If she needs to go out she will run to you, and if upon her first request you don’t pay her any attention she will jump up and start scratching on you. Faster and faster and faster until you give up and haul her out. Of course if you ignore her pleads, she will pee wherever she pleases.

Im not saying that Josh runs up to you and scratches when he has to pee. Or that he chases his tail (although they do both love balls.)

But no one thinks twice about a dog not talking. And no one thinks twice about talking to a dog. And no one questions how you understand the dog. And that, is just a dog. If you can tell by looking at a dog – who is running around wild, that they have to go outside. Then don’t you think its possible to understand what a kid is trying to say, even if he doesn’t exactly use the same words as you or I?

Its been something I have struggled with for a long time. A long time ago someone who found out that Josh did not say a thing (at the time) asked me in shock “Well how do you understand what he needs! Or wants! Or likes??” I can tell you now, that then, it was difficult.  I didnt have an answer.  But over time, we have come to an understanding.  And it isn’t just me who understands him. People, understand him.

He has opinions. Just because he doesn’t express them with words. He does have opinions, and maybe one day he will be verbal enough to express his opinion on people who try to push their opinions over on him.

He has likes and dislikes and has no trouble getting that across. If he doesn’t like something, you will know about it.

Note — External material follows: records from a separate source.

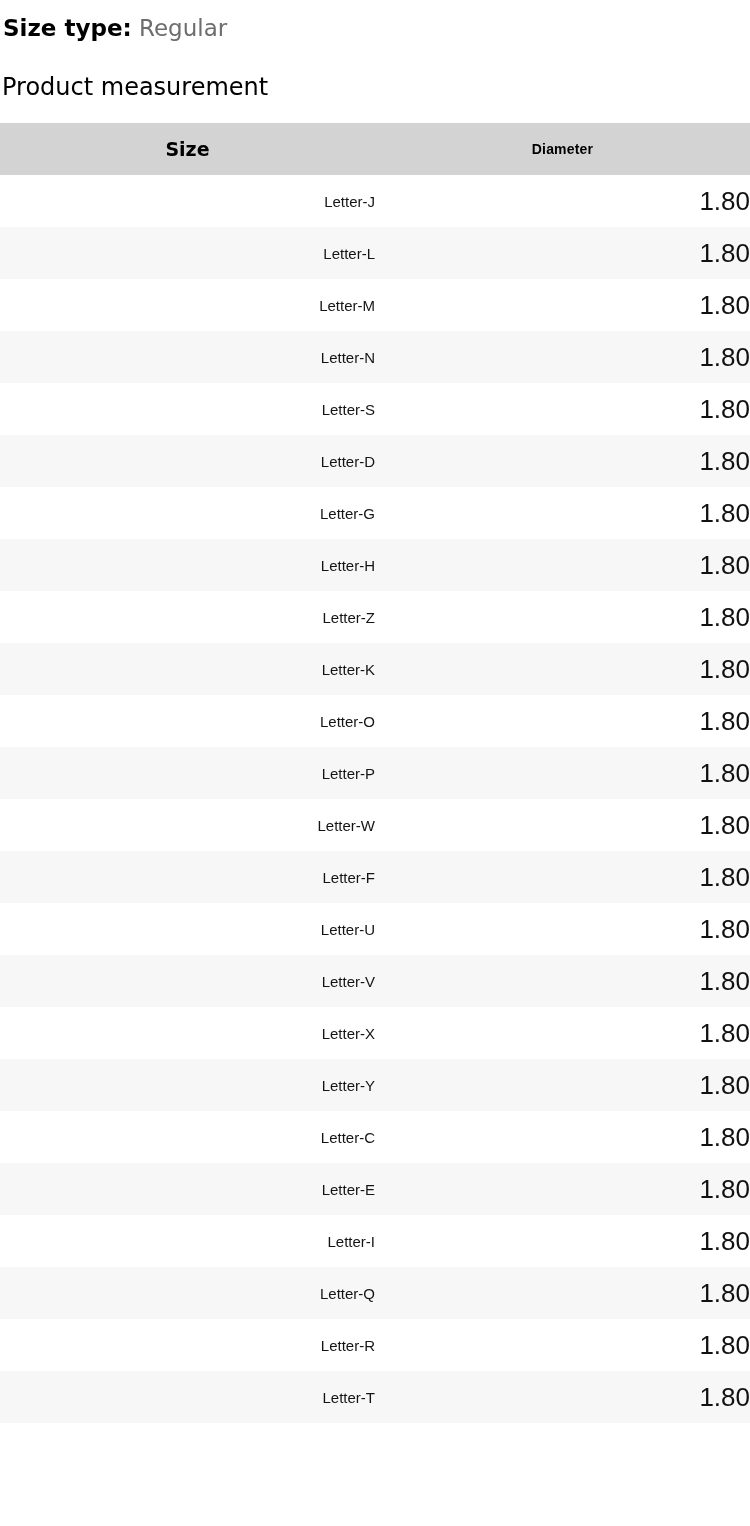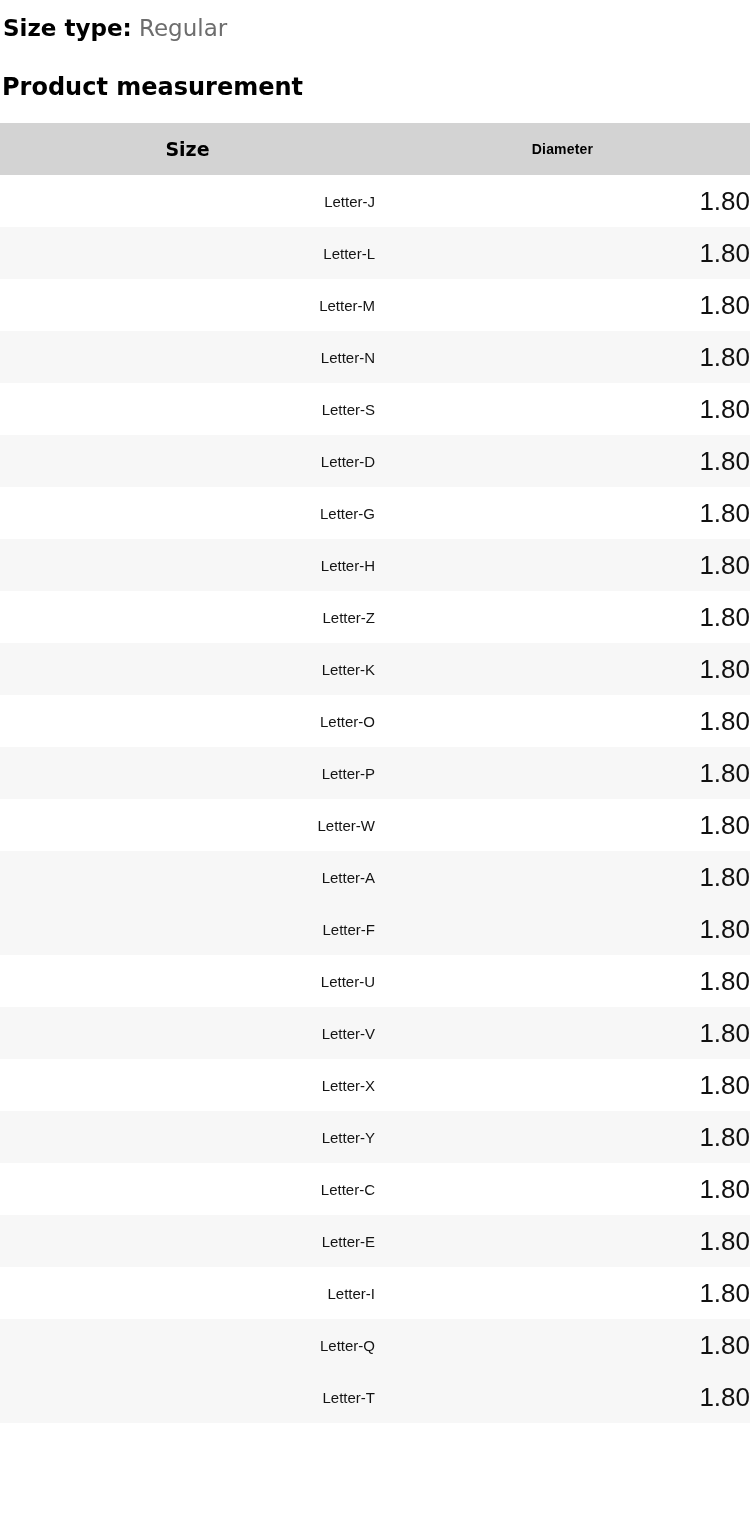--- a/index.html
+++ b/index.html
@@ -28,7 +28,7 @@
   .size-type .value{font-weight:normal;color:var(--muted);}
   .section-title{
     font-size:24px;
-    font-weight:bold;
+    font-weight:normal;
     line-height:1.2;
     margin:30px 0 0 0;
     color:#000;

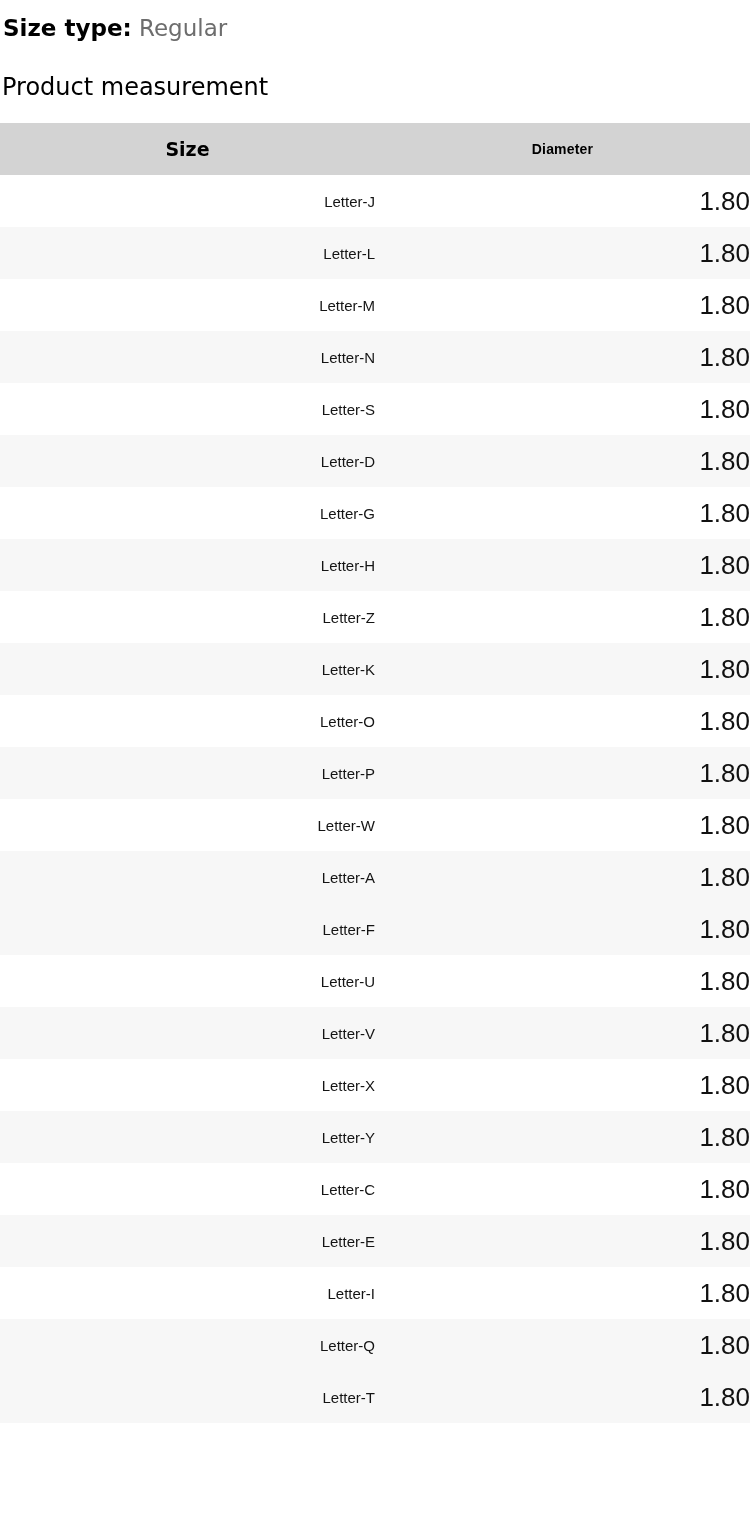--- a/index.html
+++ b/index.html
@@ -154,10 +154,6 @@
         <td class="diameter-cell">1.80</td>
       </tr>
       <tr class="stripe">
-        <td class="size-cell">Letter-A</td>
-        <td class="diameter-cell">1.80</td>
-      </tr>
-      <tr class="stripe">
         <td class="size-cell">Letter-F</td>
         <td class="diameter-cell">1.80</td>
       </tr>

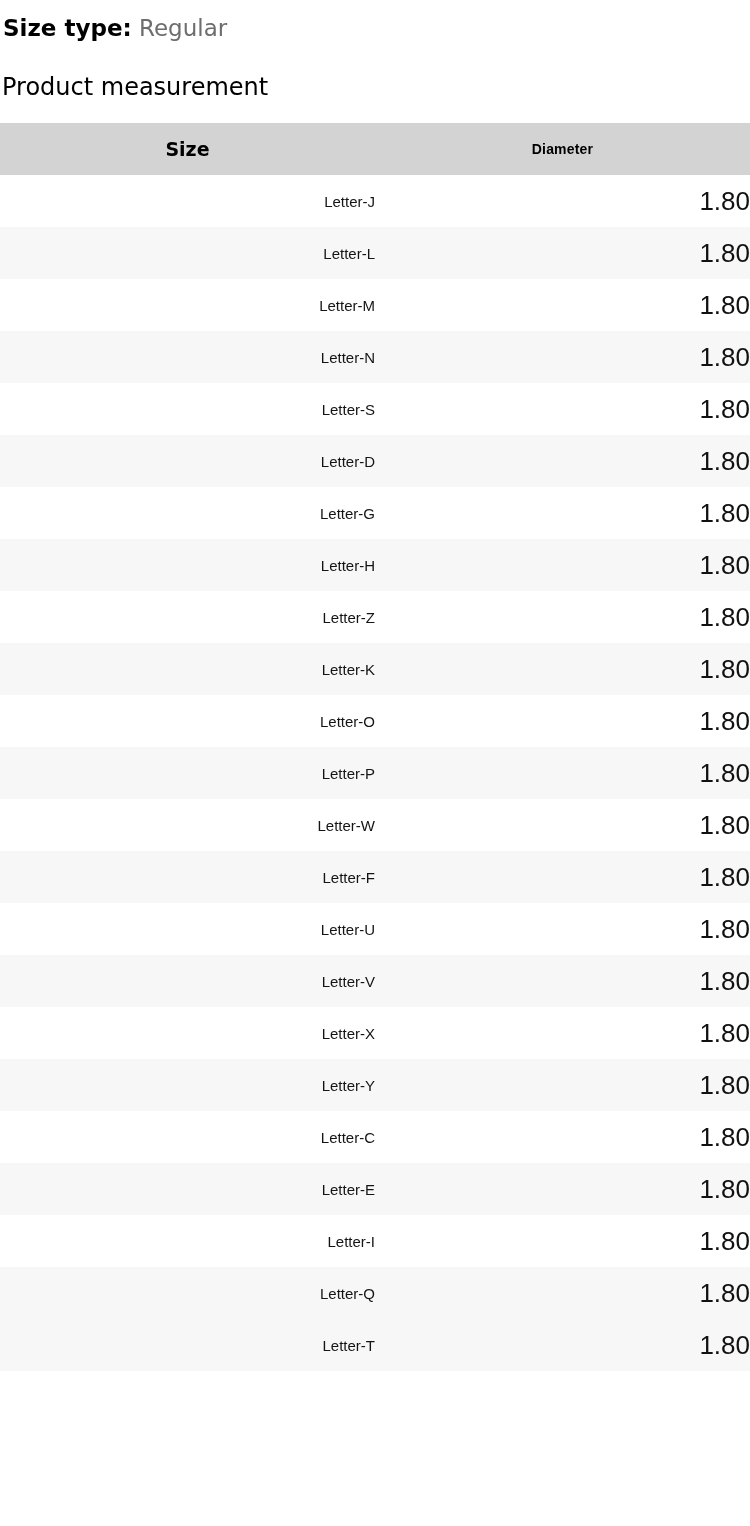--- a/index.html
+++ b/index.html
@@ -189,6 +189,10 @@
         <td class="size-cell">Letter-Q</td>
         <td class="diameter-cell">1.80</td>
       </tr>
+      <tr>
+        <td class="size-cell">Letter-R</td>
+        <td class="diameter-cell">1.80</td>
+      </tr>
       <tr class="stripe">
         <td class="size-cell">Letter-T</td>
         <td class="diameter-cell">1.80</td>

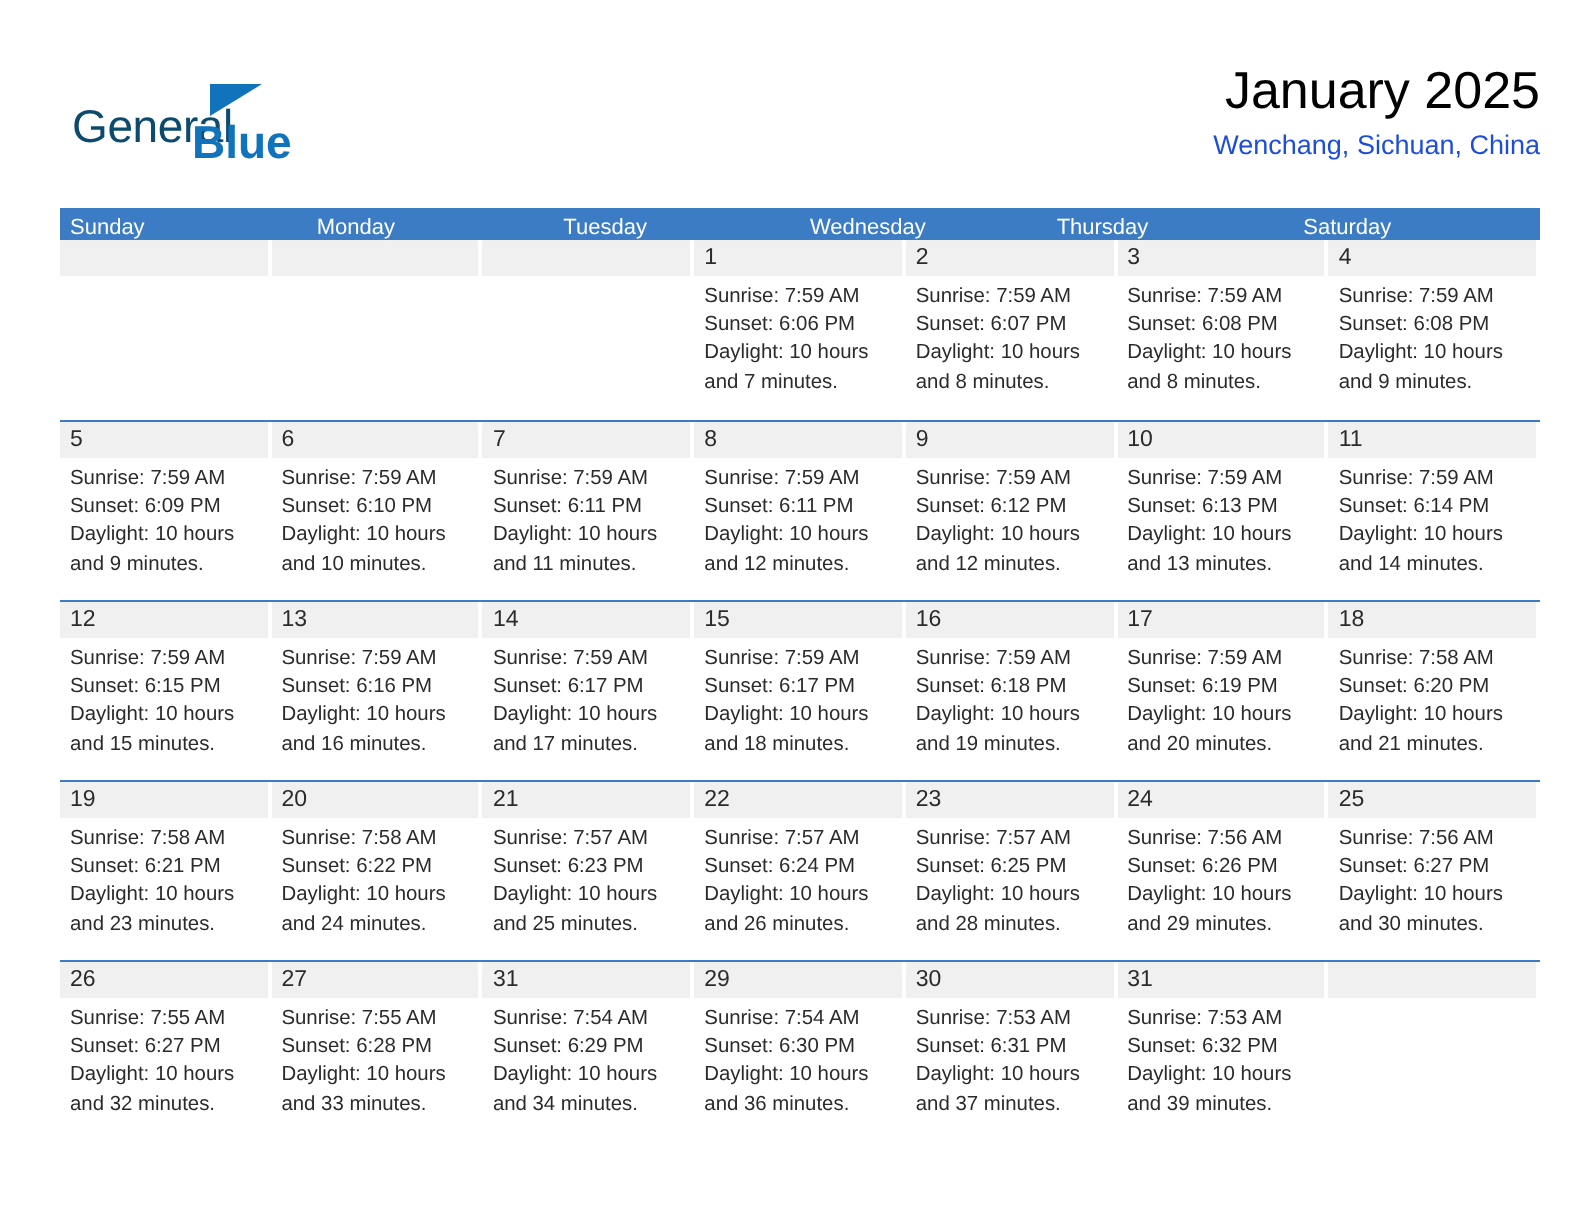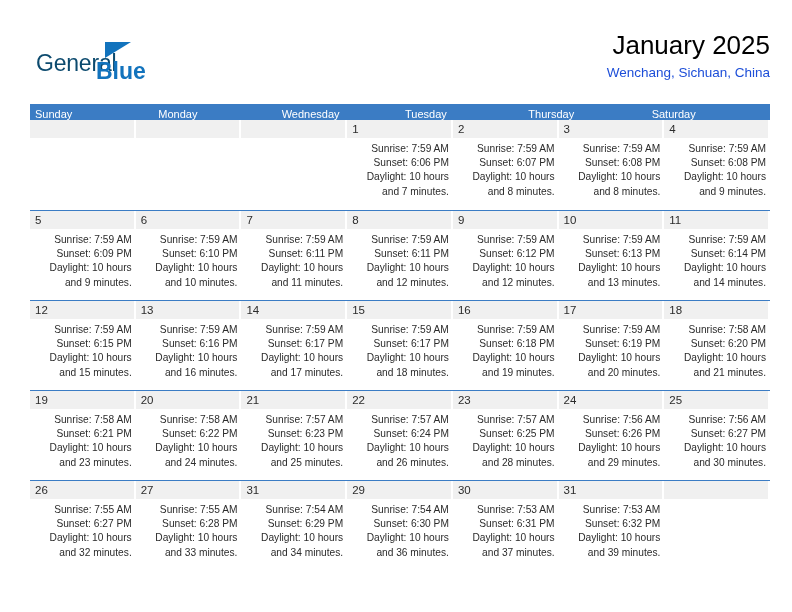--- a/index.html
+++ b/index.html
@@ -160,8 +160,8 @@
     <div class="dow-row" id="dow-row">
         <div class="dow">Sunday</div>
         <div class="dow">Monday</div>
+        <div class="dow">Tuesday</div>
         <div class="dow">Wednesday</div>
-        <div class="dow">Tuesday</div>
         <div class="dow">Thursday</div>
         <div class="dow">Saturday</div>
       </div>

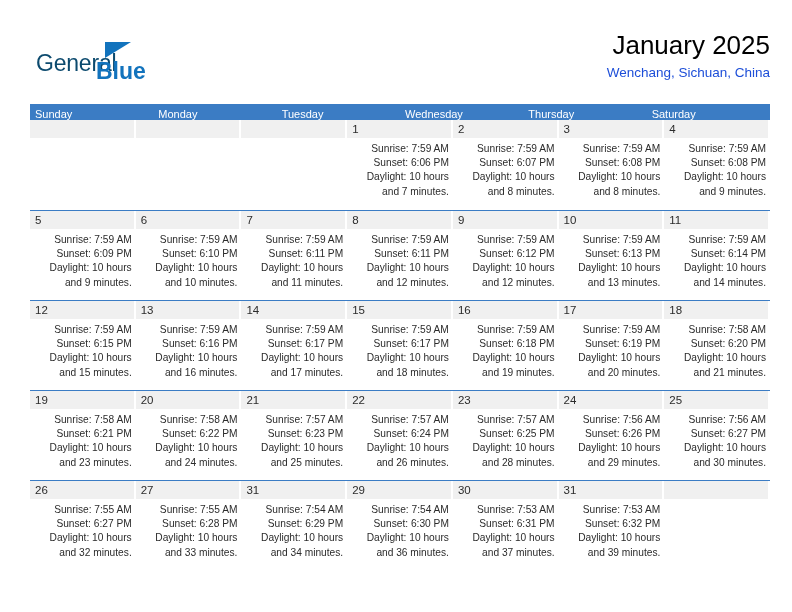--- a/index.html
+++ b/index.html
@@ -130,7 +130,6 @@
   .day.empty .daynum-bar { background: #f0f0f0; }
   .lines {
     padding: 4px 4px 0 5px;
-    text-align: right;
   }
   .lines div {
     font-size: 10.2px;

He has feelings, and he does understand what people say about him. More so now that he has gotten older.  Yes, it makes me worry about his future, a lot. People often assume that because he doesn’t say much, or doesn’t talk very often or say many words – that he doesn’t understand.  But he understands everything.  He takes in every word that people say, and he aims to please. When people take him at face value, and assume things about him that arent true, it doesn’t do him any good. He knows what they are saying about him. You don’t need to tell me – tell him. And if you wouldn’t tell him, then don’t tell me.

He does communicate. I think the biggest mistake that people make about Josh is that he is shut up in his own little world, trapped inside his mind, with nothing but mathematical equations to keep him company. This couldn’t be further from the truth. He talks – on occasion, using very few words, and usually only if he thinks hes alone. He “Talks” himself to sleep every night. Repeating things he has heard during the day, I like to think of it as he is processing his day. He gets his point across and does respond to things you say, even though it might not be with a direct answer or word.

In short – Josh might be very much like a puppy. Hyper, excited, and he doesn’t always pee on demand.

But he doesn’t need to be treated like he is less than a dog. He understands, knows, communicates, and does his best to please you. You might have to listen or look a little harder for his answers, but they are there.

Maybe just waiting to be seen, but not always heard.

I wish everyone got to know him like I do.